One of the most common sources of debt for Americans is student loans. One in five Americans will hold student debt at some point, and most will not pay it off for 15-20 years, meaning they’re accruing interest for most of their working lives!
There are a number of strategies for paying these student loans off and avoiding as much interest as possible. Here, in our opinion, are the five best methods for paying off your student loans efficiently.
Prospective Students
Before we get to the tips for those that have already taken out student loans, we have some advice for aspiring college students.
Avoiding taking out student loans can significantly improve your financial situation when you begin working after graduation. It’s important to consider all of your options when deciding which university or college you’d like to attend, and that means taking into account tuition cost.
Be sure you’ve applied for each and every scholarship you are eligible for, and make a real effort to find the ones that are infrequently used. Even with scholarships, however, tuition can be prohibitively expensive at major universities, so be sure to make the right choice for your future when committing to a school and don’t be blinded by prestige or peer pressure.
Now, on to the tips for those who owe!
Attack Your Principal
Principal refers to the actual sum of money you owe to your student loan financier, not counting the interest.
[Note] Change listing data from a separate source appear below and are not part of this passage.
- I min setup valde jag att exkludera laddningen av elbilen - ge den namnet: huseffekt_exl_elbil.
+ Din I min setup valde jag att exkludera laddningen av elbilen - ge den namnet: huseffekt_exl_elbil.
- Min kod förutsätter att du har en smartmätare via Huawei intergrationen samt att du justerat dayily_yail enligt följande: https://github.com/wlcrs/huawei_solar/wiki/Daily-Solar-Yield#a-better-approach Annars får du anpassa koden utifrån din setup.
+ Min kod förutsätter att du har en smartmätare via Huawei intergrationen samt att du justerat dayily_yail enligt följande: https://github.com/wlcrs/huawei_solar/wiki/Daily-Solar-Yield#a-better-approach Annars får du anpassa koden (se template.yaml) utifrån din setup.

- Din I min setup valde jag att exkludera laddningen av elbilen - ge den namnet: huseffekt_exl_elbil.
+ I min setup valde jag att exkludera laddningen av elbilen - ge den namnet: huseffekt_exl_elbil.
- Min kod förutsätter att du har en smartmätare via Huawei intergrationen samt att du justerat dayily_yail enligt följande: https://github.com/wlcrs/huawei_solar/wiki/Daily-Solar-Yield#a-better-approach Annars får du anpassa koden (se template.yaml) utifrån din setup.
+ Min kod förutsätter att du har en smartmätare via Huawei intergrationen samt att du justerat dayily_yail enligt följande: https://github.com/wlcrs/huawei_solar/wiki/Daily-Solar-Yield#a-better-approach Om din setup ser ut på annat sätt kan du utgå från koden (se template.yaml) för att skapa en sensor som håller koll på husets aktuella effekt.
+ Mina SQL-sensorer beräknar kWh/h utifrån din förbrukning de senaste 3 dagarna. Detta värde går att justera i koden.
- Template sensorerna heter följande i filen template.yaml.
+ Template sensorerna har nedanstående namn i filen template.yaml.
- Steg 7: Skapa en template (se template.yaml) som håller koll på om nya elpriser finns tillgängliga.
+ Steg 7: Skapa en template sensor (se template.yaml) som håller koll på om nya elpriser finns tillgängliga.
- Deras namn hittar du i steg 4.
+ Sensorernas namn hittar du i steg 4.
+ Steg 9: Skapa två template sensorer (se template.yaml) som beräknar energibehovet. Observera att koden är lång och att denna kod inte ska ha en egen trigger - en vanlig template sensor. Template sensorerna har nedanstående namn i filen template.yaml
When paying the minimum amount per month, most of your payment goes to paying interest, and very little actually goes to reducing the amount owed. This can, if left unchecked, leave you paying as much or more in interest than the original borrowed amount!
There are multiple ways to address this, but the most effective is to simply pay more than the minimum amount per month, provided you can afford it. The more you pay, the less time your loan has to accrue interest, leaving you significantly better off in the long term.
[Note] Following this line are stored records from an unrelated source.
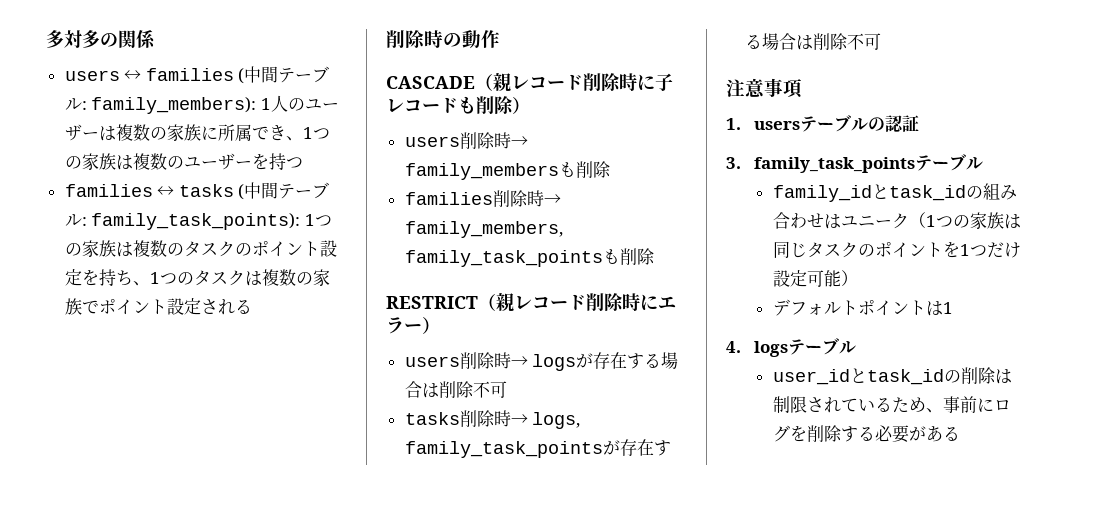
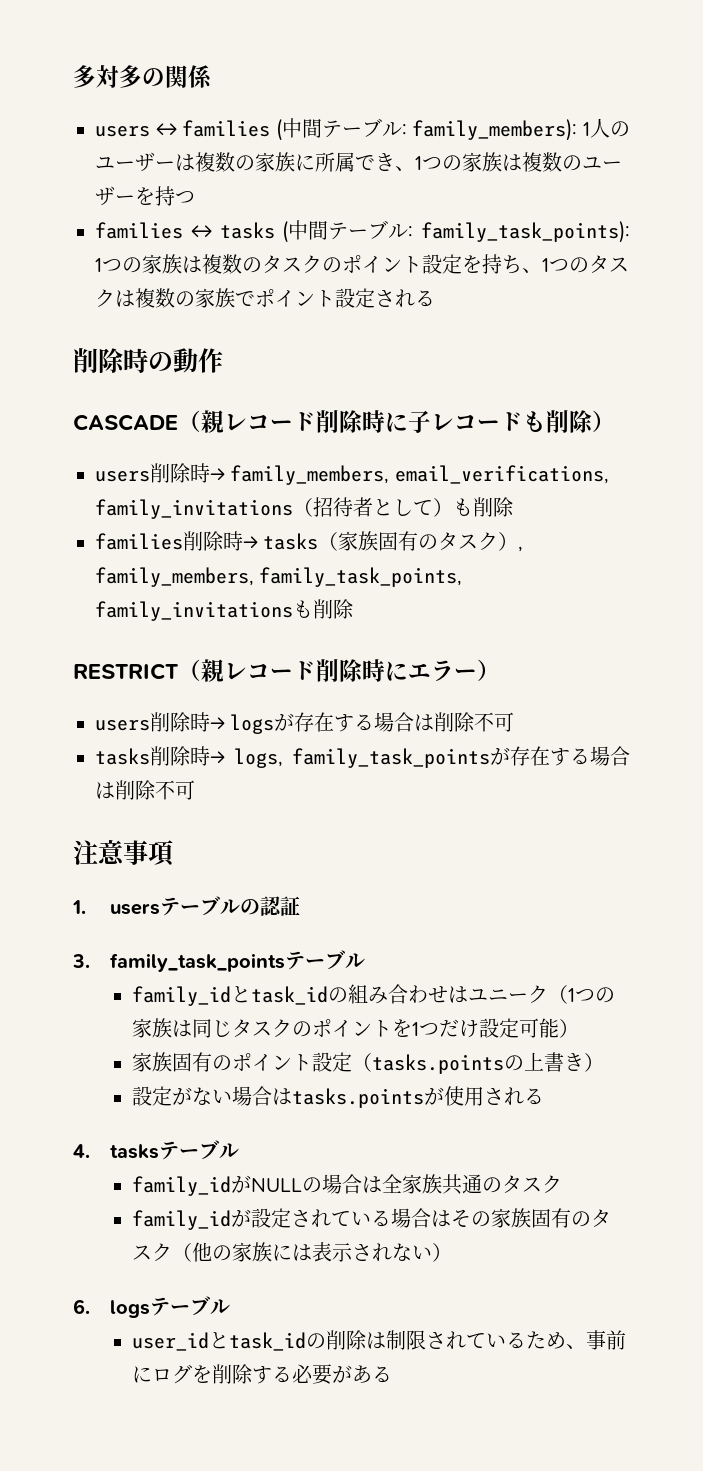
- users削除時→ family_membersも削除
+ users削除時→ family_members, email_verifications, family_invitations（招待者として）も削除
- families削除時→ family_members, family_task_pointsも削除
+ families削除時→ tasks（家族固有のタスク）, family_members, family_task_points, family_invitationsも削除
- デフォルトポイントは1
- 4. logsテーブル
+ 家族固有のポイント設定（tasks.pointsの上書き）
+ 設定がない場合はtasks.pointsが使用される
+ 4. tasksテーブル
+ family_idがNULLの場合は全家族共通のタスク
+ family_idが設定されている場合はその家族固有のタスク（他の家族には表示されない）
+ 6. logsテーブル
Equity Bank’s online budgeting tools can help you calculate your monthly expenditures and find the perfect amount to pay each month toward your student loans.
Apply for Forgiveness
A major story in national politics over the last couple of years has been the topic of widespread student loan forgiveness. While it is currently on hold as the courts examine its legality, there is no question about one thing: if the program goes through, and you qualify, you should apply. Check here for updates on the current administration’s plan.
As it stands, there are a number of programs for student loan forgiveness in special circumstances. The PSLF, or Public Service Loan Forgiveness, is a student debt relief program that targets public service workers, and offers forgiveness on loans once 120 qualifying monthly payments have been made. You can see if your employer qualifies and apply at the link here.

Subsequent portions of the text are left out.